### TASK DIRECTIONS
All the lines below need retyping exactly, apart from the images.
SUPPLIED MATERIAL START
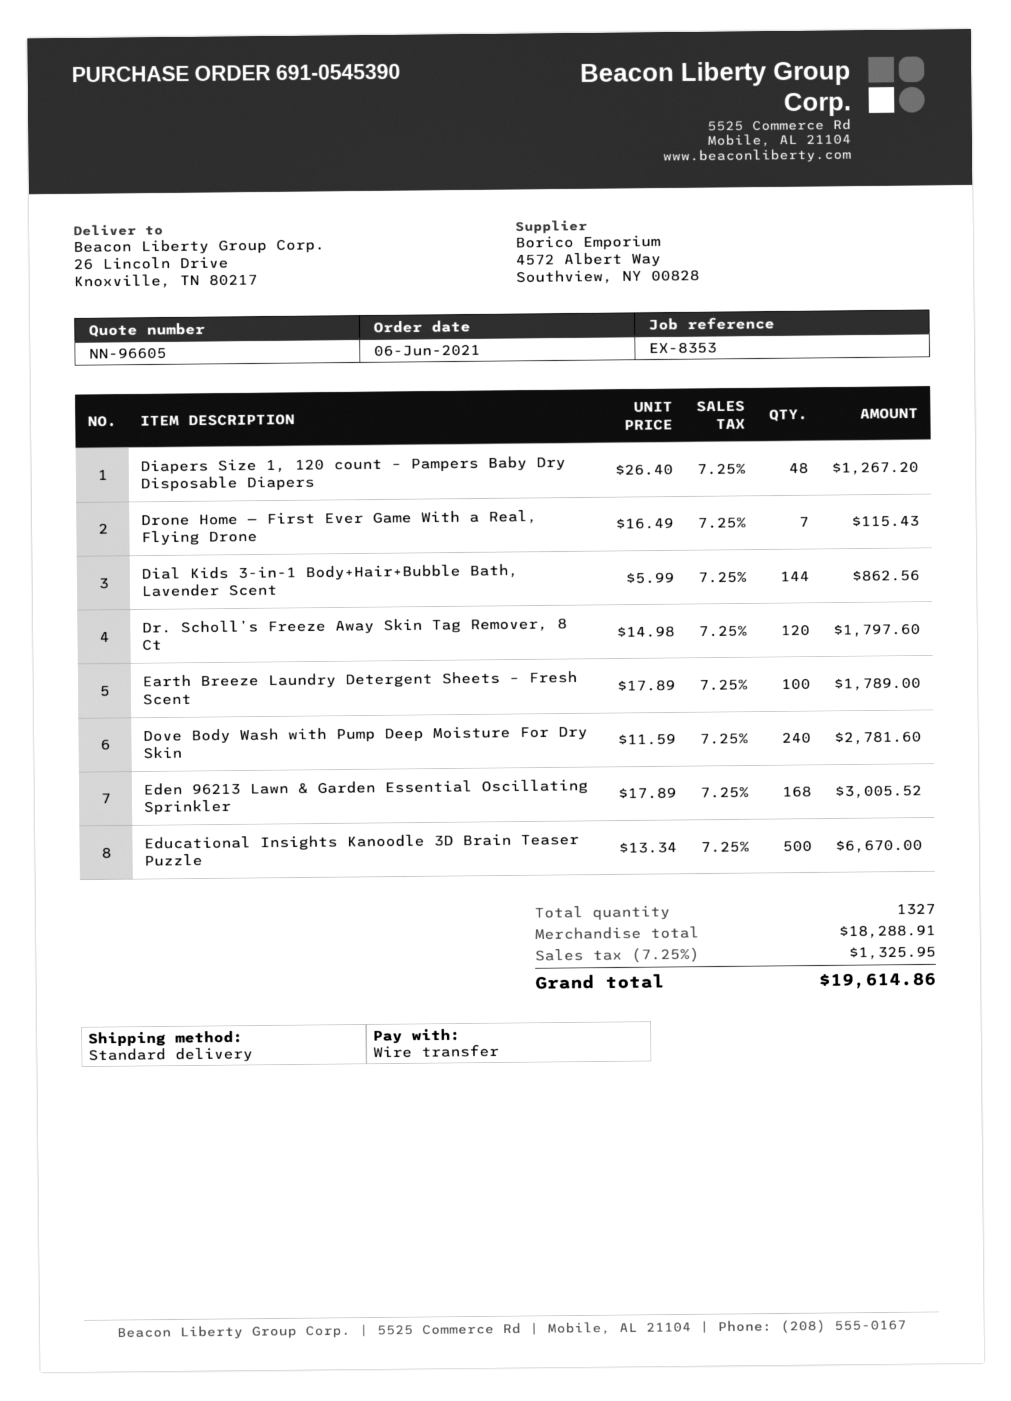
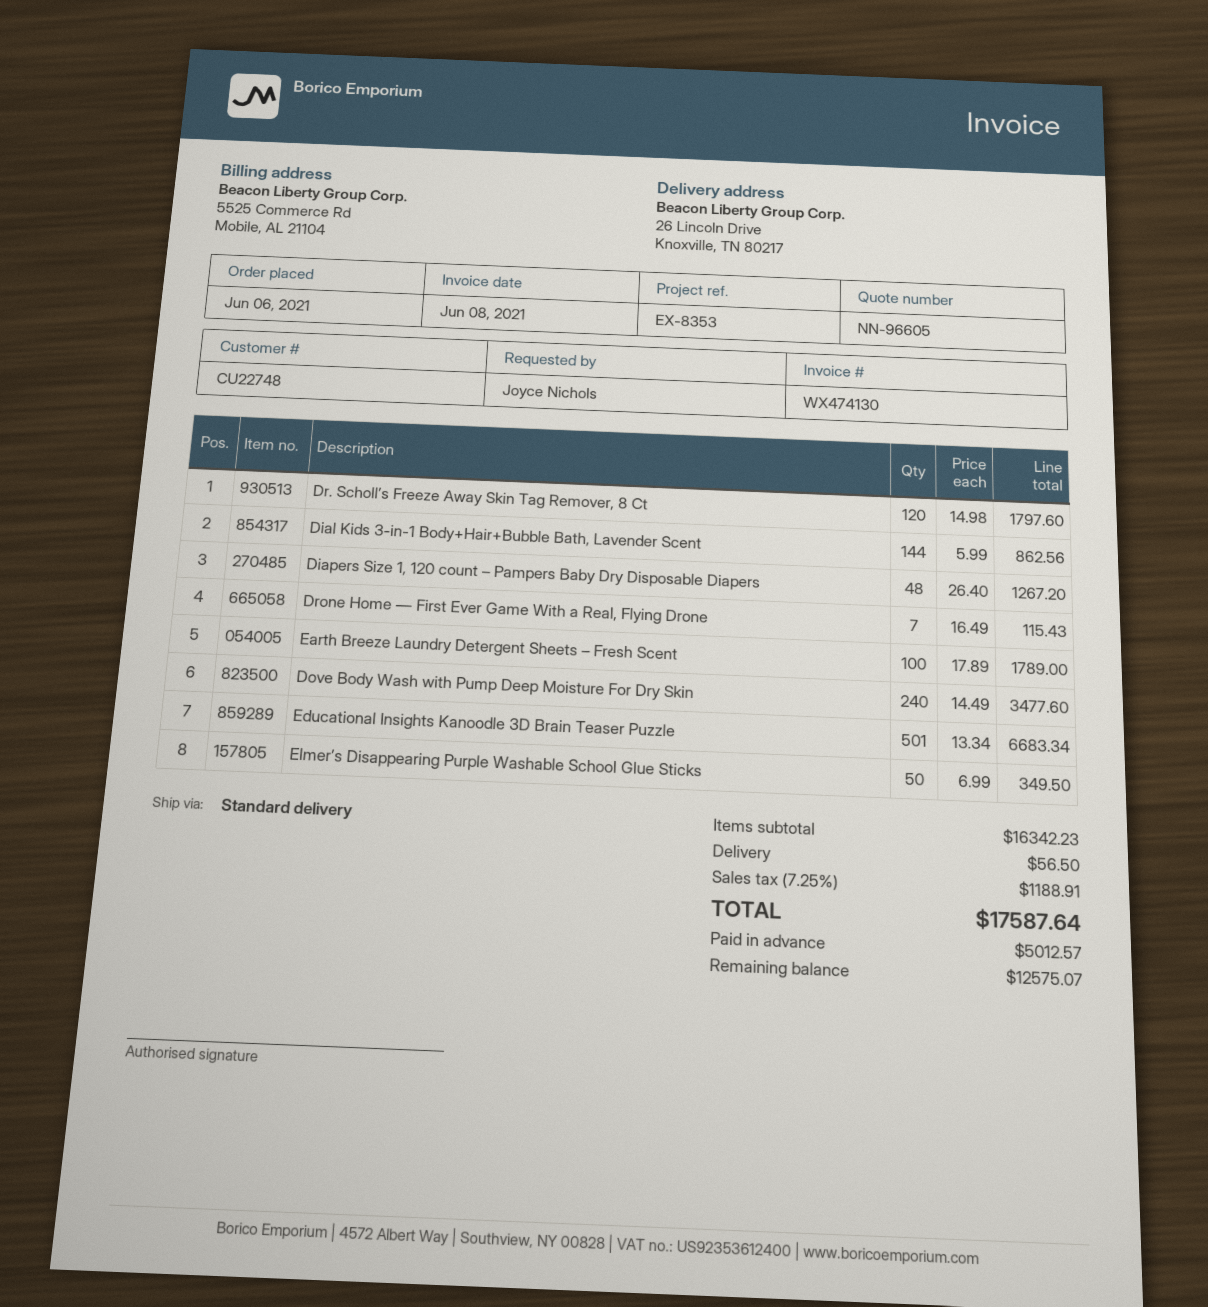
Dove Body Wash with Pump Deep Moisture For Dry Skin: 240 x 11.59 = 2781.60 -> 240 x 14.49 = 3477.60
Eden 96213 Lawn & Garden Essential Oscillating Sprinkler: 168 x 17.89 = 3005.52 -> none
Educational Insights Kanoodle 3D Brain Teaser Puzzle: 500 x 13.34 = 6670.00 -> 501 x 13.34 = 6683.34
Elmer’s Disappearing Purple Washable School Glue Sticks: none -> 50 x 6.99 = 349.50
subtotal: 18288.91 -> 16342.23
shipping: none -> 56.50
tax: 7.25% = 1325.95 -> 7.25% = 1188.91
total: 19614.86 -> 17587.64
SUPPLIED MATERIAL END
### TASK RESPONSE
Dove Body Wash with Pump Deep Moisture For Dry Skin: 240 x 11.59 = 2781.60 -> 240 x 14.49 = 3477.60
Eden 96213 Lawn & Garden Essential Oscillating Sprinkler: 168 x 17.89 = 3005.52 -> none
Educational Insights Kanoodle 3D Brain Teaser Puzzle: 500 x 13.34 = 6670.00 -> 501 x 13.34 = 6683.34
Elmer’s Disappearing Purple Washable School Glue Sticks: none -> 50 x 6.99 = 349.50
subtotal: 18288.91 -> 16342.23
shipping: none -> 56.50
tax: 7.25% = 1325.95 -> 7.25% = 1188.91
total: 19614.86 -> 17587.64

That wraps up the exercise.